While reading the morning newspapers on Monday, I cringed when I came across a reference to a radiologist in an Op-Ed in the Wall Street Journal. It was written by an internist who was rejoicing the potential dismantling of Obamacare, and one of his patients, a smoker, had an irregular chest x-ray.
After jumping through insurance hoops to get approval for a chest CT, none of the imaging centers the internist typically used would accept the patient’s exchange-purchased insurance. The internist finally found a center that would take the insurance, and the patient had returned for the results.
The patient had a benign-appearing nodule and the radiologist suggested follow-up in six months, greatly disturbing the patient. “I suspected the radiologist might be over-interpreting the scan, but it was difficult for me to reassure the patient,” wrote Marc Siegel, MD. “I suggested he see a pulmonologist but then couldn’t readily find one who accepted his insurance policy. These difficulties are typical for Obamacare.”
I made note of Dr. Siegel’s name, because it also is impossible to find an internist in some parts of New York City who will take Medicare insurance. A relative was in New York for an extended stay last year, and couldn’t find an internist on the entire island of Manhattan who would take a new Medicare patient unwilling to self-pay.

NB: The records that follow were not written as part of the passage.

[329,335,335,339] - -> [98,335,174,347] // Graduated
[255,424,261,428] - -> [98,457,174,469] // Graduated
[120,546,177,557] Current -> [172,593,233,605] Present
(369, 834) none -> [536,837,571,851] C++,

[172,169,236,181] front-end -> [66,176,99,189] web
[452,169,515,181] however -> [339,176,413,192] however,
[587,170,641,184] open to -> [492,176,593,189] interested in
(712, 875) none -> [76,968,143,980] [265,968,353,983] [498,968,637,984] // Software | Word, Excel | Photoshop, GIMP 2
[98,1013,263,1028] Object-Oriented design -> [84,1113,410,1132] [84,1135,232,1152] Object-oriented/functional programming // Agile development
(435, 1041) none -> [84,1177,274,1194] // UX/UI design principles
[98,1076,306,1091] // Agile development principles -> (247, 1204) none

That is, though, beside the point. I am not arguing the merits of Siegel’s case for dismantling Obamacare, I am pointing out, again, that radiologists have a communication problem. As this anecdote illustrates, the problem does not begin and end with the radiologist, but it does begin with the radiologist.

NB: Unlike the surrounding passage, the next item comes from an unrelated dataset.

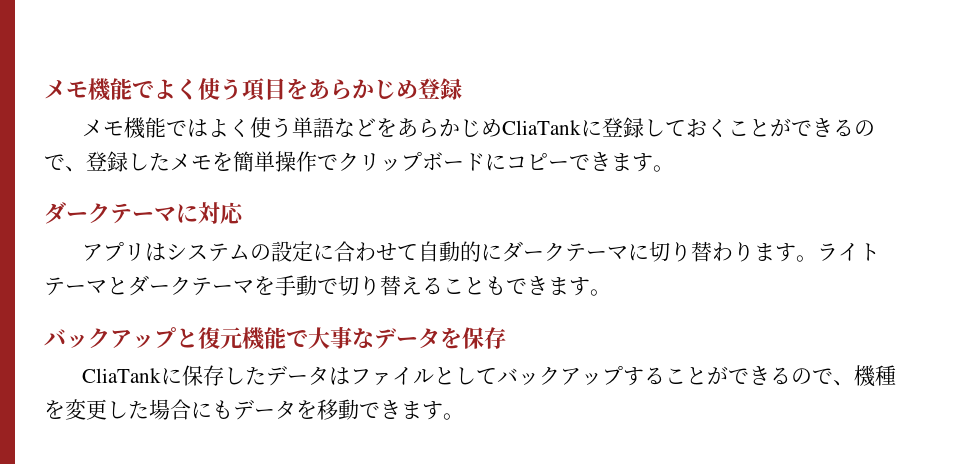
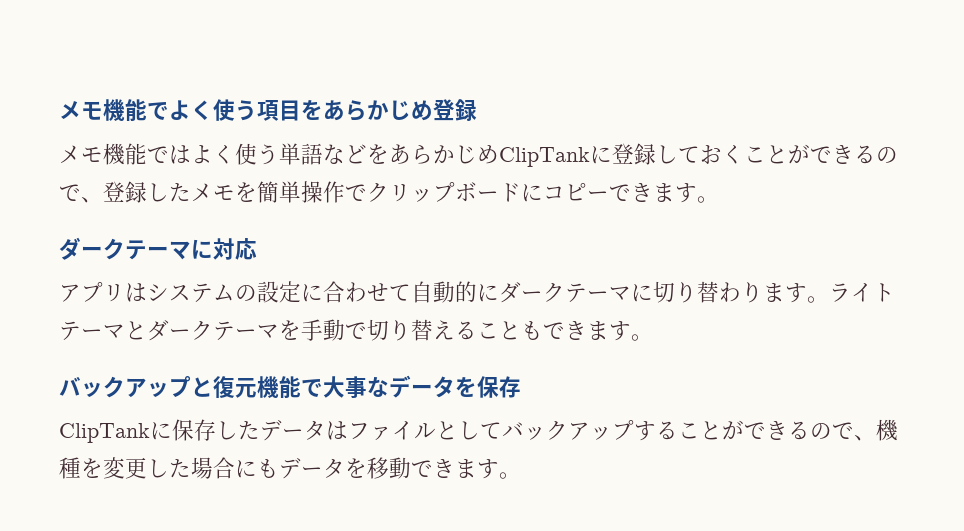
[501,120,581,135] CliaTank -> [499,147,590,167] ClipTank
[81,368,161,383] CliaTank -> [59,423,150,443] ClipTank

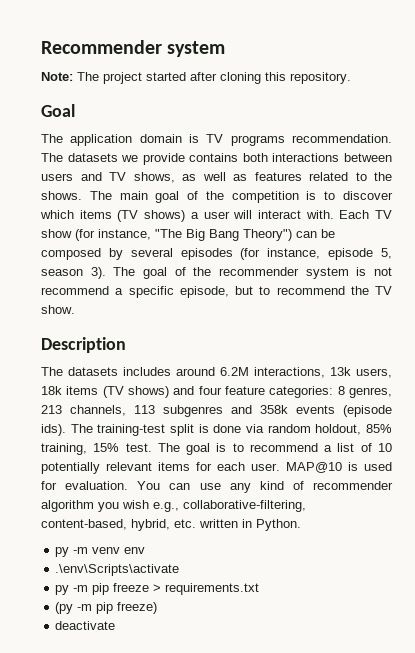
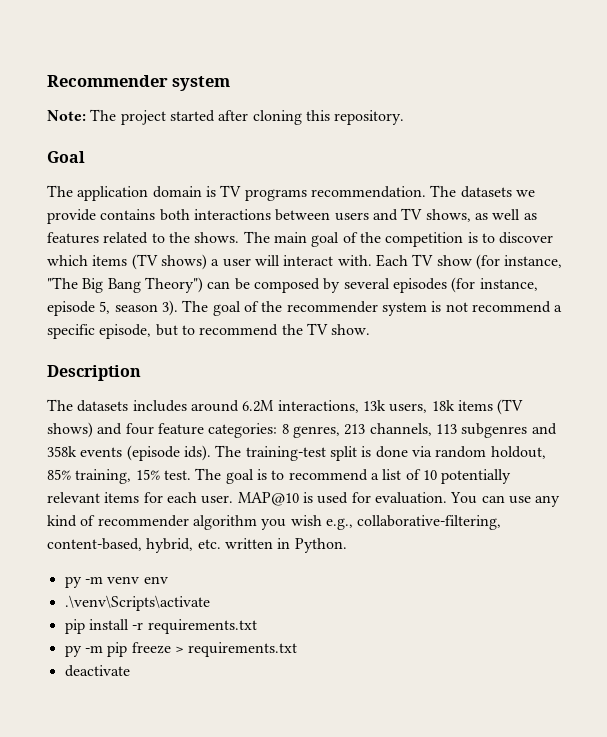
[55,564,180,576] .\env\Scripts\activate -> [64,595,210,611] [64,619,257,634] .\venv\Scripts\activate // pip install -r requirements.txt
[55,602,158,614] // (py -m pip freeze) -> (298, 649) none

First of all, there is a trust problem, exacerbated by the fact that the internist was receiving a report from an unknown radiologist.
Secondly, there is a continuing reluctance on the part of radiologists to take ownership of their results—and perhaps an assumption that referrers know more than they do about the evidence on which radiologists make their recommendations.
Finally, there is a reputation problem emerging. (More on that in a minute.)
Multiple presenters at last week’s RSNA addressed pieces of radiology’s communication problem, and I plan to report on their ideas and experiences in future newsletters—improved language and structure in reports; higher levels of subspecialization; and surveying referring physicians and patients to understand what they want and need from the radiologist. All of these action items have moved to radiology’s front burners.
In his President’s Address, outgoing RSNA president Richard Baron, MD, made a persuasive argument for reviving the radiologist as Renaissance physician. While it may be the primary product of the radiologist, the report cannot be the only form of radiologist communication.
In her Annual Oration in Diagnostic Radiology, Vivian Lee, MD, suggested to the radiologists in the audience that they type “Radiologists are,” into the Google search bar, and see what search terms auto-populate. It is not a pretty picture, but it should be enough to get you thinking about how to restore the reputation of the radiologist.
Better communication is a great place to begin.